But then there are larger felids, like the leopard and the tiger, and the jaguar with jaws so strong it bites through skulls to bring a quick end to its prey, and who could ignore the lion? They're low-stamina but fast, sly, and so strong. Proverbs says “the lion is the mightiest among beasts and does not turn back before any” (Proverbs 30:30). They're socially complex, living in clans known as 'prides.' Israel knew lions as ferocious predators, a genuine danger to their lives and livelihoods, which is why Peter uses them to picture the devil as “a roaring lion, seeking someone to devour” (1 Peter 5:8). But they aren't evil: “The young lions roar for their prey, seeking their food from God” (Psalm 104:21). When I fell in with a lion pride while on safari, I saw for myself God had answered their prayers. And, thanks be to God, “the righteous are as bold as a lion” (Proverbs 28:1).

All these God made, in the words of one old bishop, that “we might see the overflowing abundance of his creatures and be overwhelmed at the Creator's power, and be in a position to know that all these things were produced by a certain wisdom and ineffable love out of regard for the human being that was destined to come into being.”8 Each one, in all its intricacy and ability, is an incredible gesture of God's creative generosity.

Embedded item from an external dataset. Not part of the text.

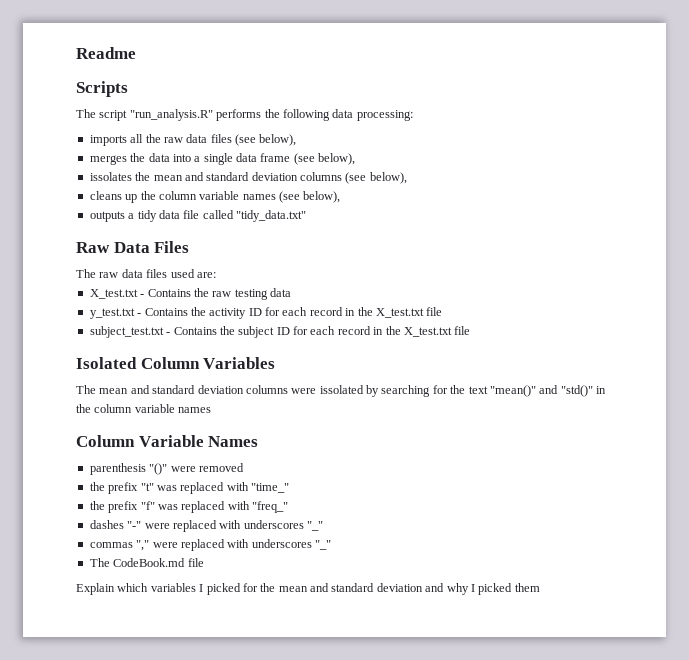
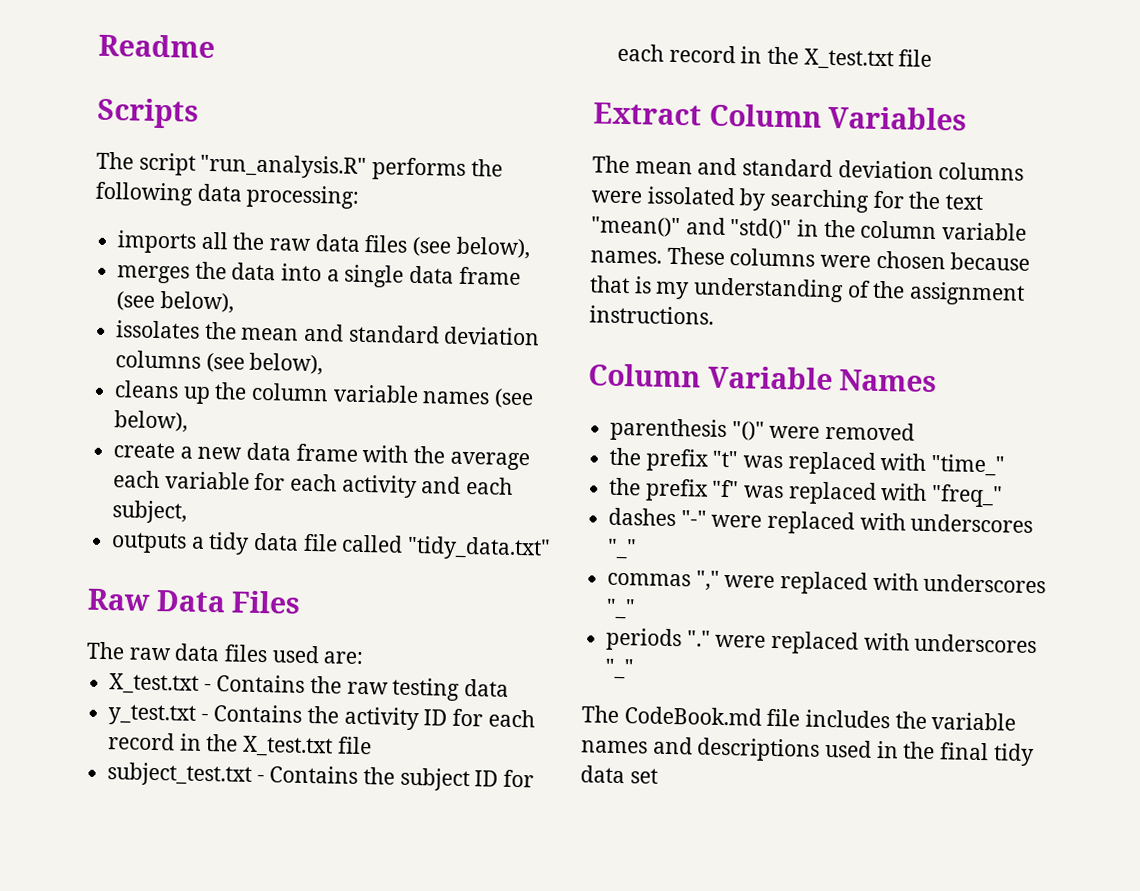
(341, 197) none -> [113,442,530,471] [113,470,514,499] [112,500,188,524] // create a new data frame with the average each variable for each activity and each subject,
[76,357,137,369] Isolated -> [593,102,702,126] Extract
[178,407,212,413] names -> [590,246,1031,271] [589,275,1026,306] [589,305,714,325] names. These columns were chosen because that is my understanding of the assignment instructions.
[89,558,204,567] [76,583,540,595] The CodeBook.md file // Explain which variables I picked for the mean and standard deviation and why I picked them -> [606,627,1038,655] [605,658,635,680] [581,705,1017,731] [581,736,1034,767] [580,765,658,784] periods "." were replaced with underscores "_" // The CodeBook.md file includes the variable names and descriptions used in the final tidy data set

Now, with some, like the creepy-crawlies and the blood-drenched predators, early Christians struggled as much as you or I might with seeing our way to agreeing with the God who “saw that it was good” (Genesis 1:25). So first, they had to be taught that “as a work of God, they are good and commendable, even if the precise reason for their existence is hidden from us,”9 trusting that “all these things are beautiful to their Maker and Craftsman, who has a use for them all in his management of the whole universe.”10 Second, Christians took all animals as examples of good and bad character and conduct, with “even the smallest one offering correction” somebody needs.11 Third, they suggested that God might have made some disturbing creatures “to frighten us, draw us to himself, and cause us to invoke his assistance.”12 Fourth, they observed that not only does each play a role in a food chain, but plenty of pests are sources of chemicals that, even thousands of years ago, doctors could “employ as medications capable of promoting the health of our bodies” – so how much more now?13 All of them call us to faith, trusting beyond our temporary concerns that God's vision of goodness is good indeed.

God made them all, and he knows them all, boasting to Job that he's the one who hears a mountain goat giving birth when nobody's around (Job 39:1-4), that he's served by the wild ox who submits to no human hand (Job 39:9-12), that he's the one who set the wild donkey to run free (Job 39:5-8), that he's the source of every horse's strength and courage (Job 39:19-20). And whatever each animal eats, God provides for their work, for “the eyes of all look to you, and you give them their food in due season; you open your hand, you satisfy the desire of every living thing. The LORD is righteous in all his ways and kind in all his works” (Psalm 145:15-16).

So, in the words of Job: “Ask the beasts, and they will tell you” (Job 12:7). When Israel approached the land of promise, they knew they'd share it with many animals, and were exhorted that part of righteousness would be advancing the well-being of the domestic animals under their care (Proverbs 12:10). Righteousness would let them dwell in harmony with “their livestock and their herds and all their animals” (Numbers 35:3), but they were warned that if they were unrighteous, they'd face “the teeth of beasts” and “the venom of things that crawl in the dust” (Deuteronomy 32:24). Yet in their psalms, they called for praise to God from “beasts and all livestock and creeping things” (Psalm 148:10). They ask cats and dogs to praise the Lord, giraffes and gazelles to praise the Lord, worms and millipedes and rats and frogs to praise the Lord – go on, praise him!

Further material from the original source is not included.